The EEOC’s enforcement guidance states that the following inquiries generally may not be addressed to job applicants:

  • An employer should not ask an applicant if the applicant has a particular disease or condition, such as AIDS.  In addition, employers should not ask a question that might disclose information about disabilities unless it relates to an essential job function (example:  Do not ask whether an applicant has a driver’s license for general information purposes.  Ask that question only if driving is an essential job function.).
  • An employer should not ask an applicant about prescription drug use.
  • An employer should not ask an applicant if the applicant needs reasonable accommodation to perform a job.  Exception:  when the applicant’s disability is apparent or voluntarily disclosed.
  • An employer should not ask an applicant about the applicant’s workers’ compensation history.
  • An employer should not ask about an applicant’s “addiction” to drugs.
  • An employer should not ask if an applicant is an “alcoholic.”
  • An employer should not ask how many days an applicant was “sick.”
  • An employer should not ask if an applicant has ever been treated for mental health problems.

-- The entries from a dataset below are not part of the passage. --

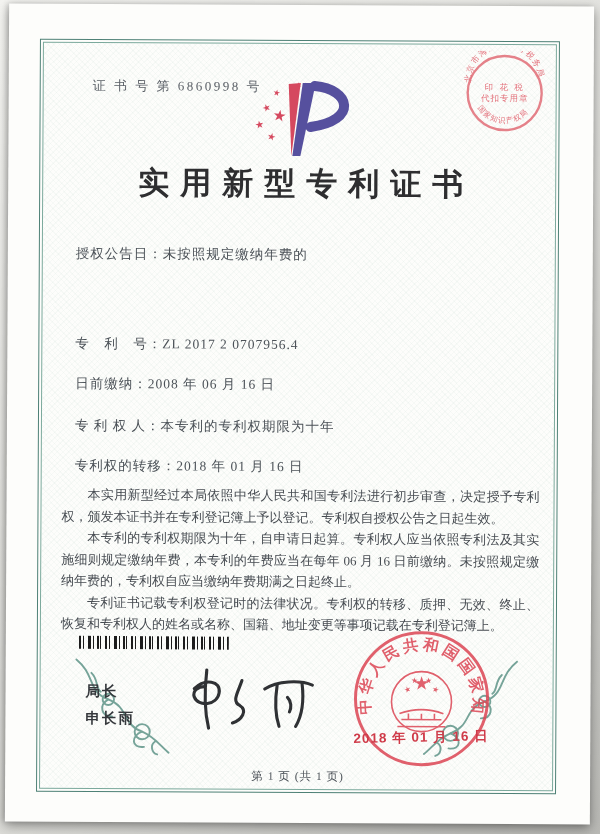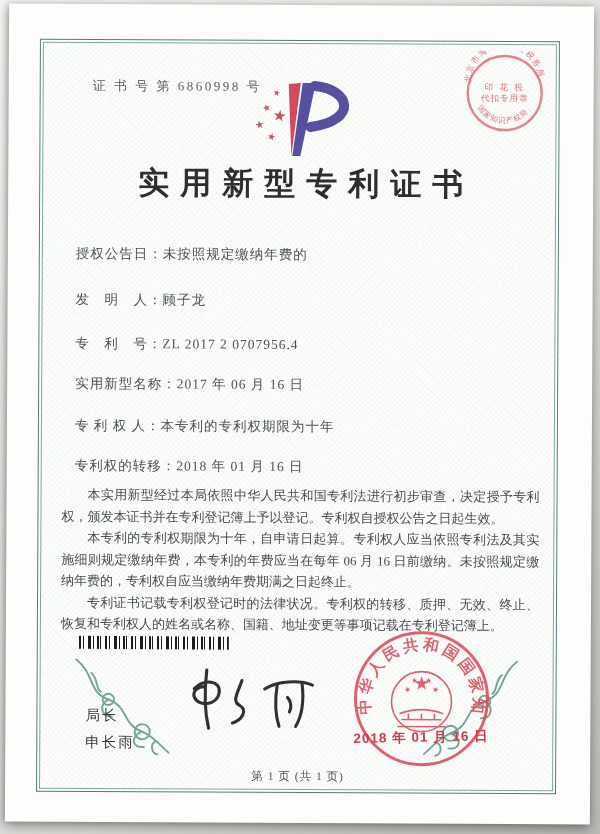"发 明 人：顾子龙" div.field { html: <div><span>发 明 人：</span><span>顾子龙</span></div> -> none }
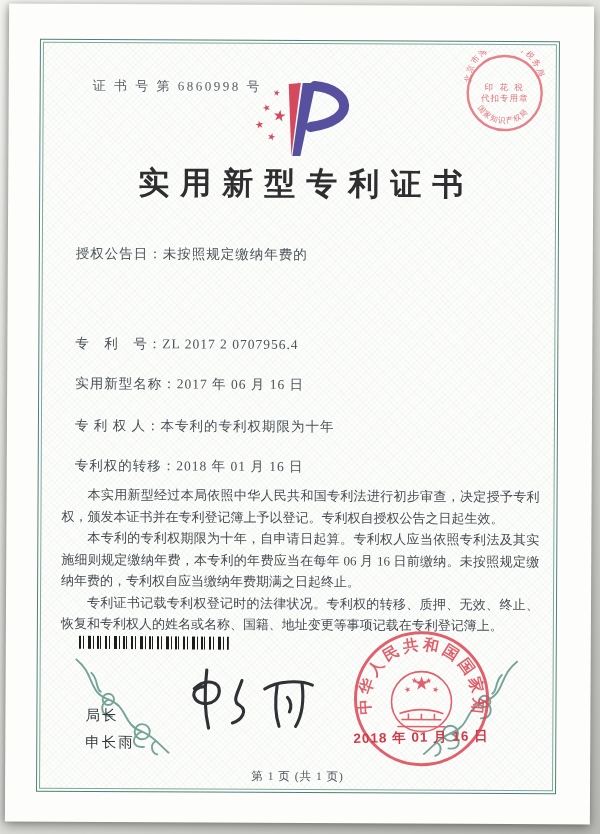"实用新型名称：" span { text: 实用新型名称 -> 日前缴纳 }
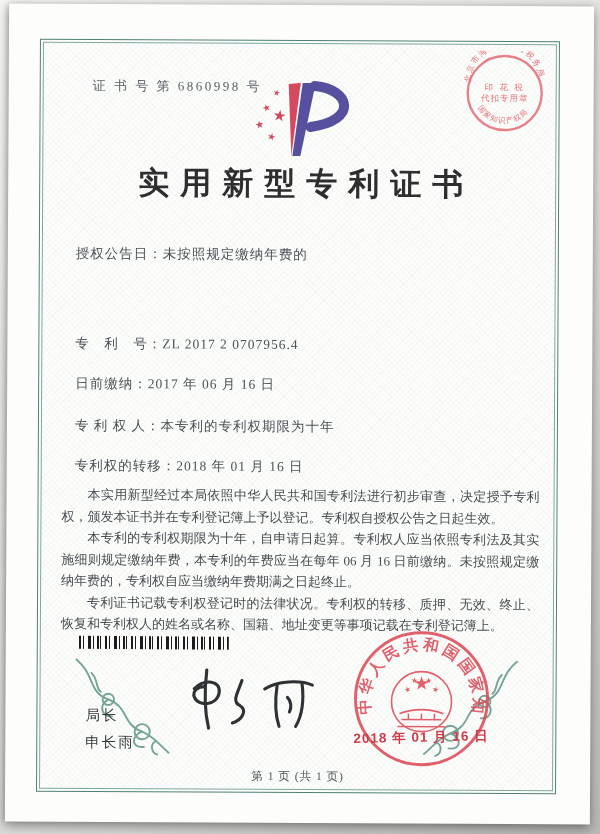"2017 年 06 月 16" span { text: 2017 -> 2008 }
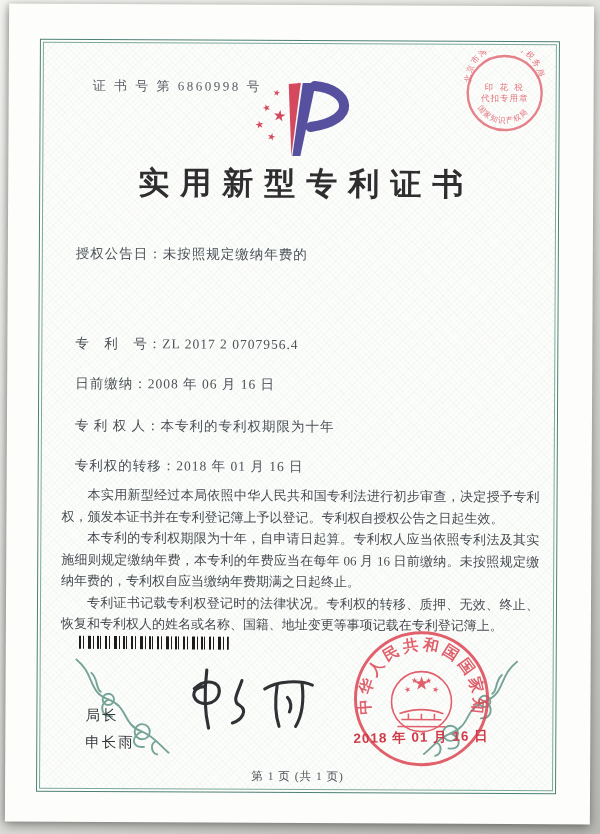"局长" .signer { font-weight: 400 -> 700; margin-top: 24px -> none }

And finally, an employer may not ask third parties (for example, former employers or state agencies) for any information about an applicant that cannot be requested directly from the applicant.

Employers should carefully consider the EEOC enforcement guidance.  Employment application forms should be reviewed to remove or reword impermissible questions.  Job interviews should be conducted in compliance with the enforcement guidance, which may require briefing supervisors and other employees who conduct those interviews.  Finally, the EEOC enforcement guidance covers other matters (for example, medical examinations) which may be a part of the job application process.  The above summary does not address these and other matters that may have to be considered with respect to any particular applicant.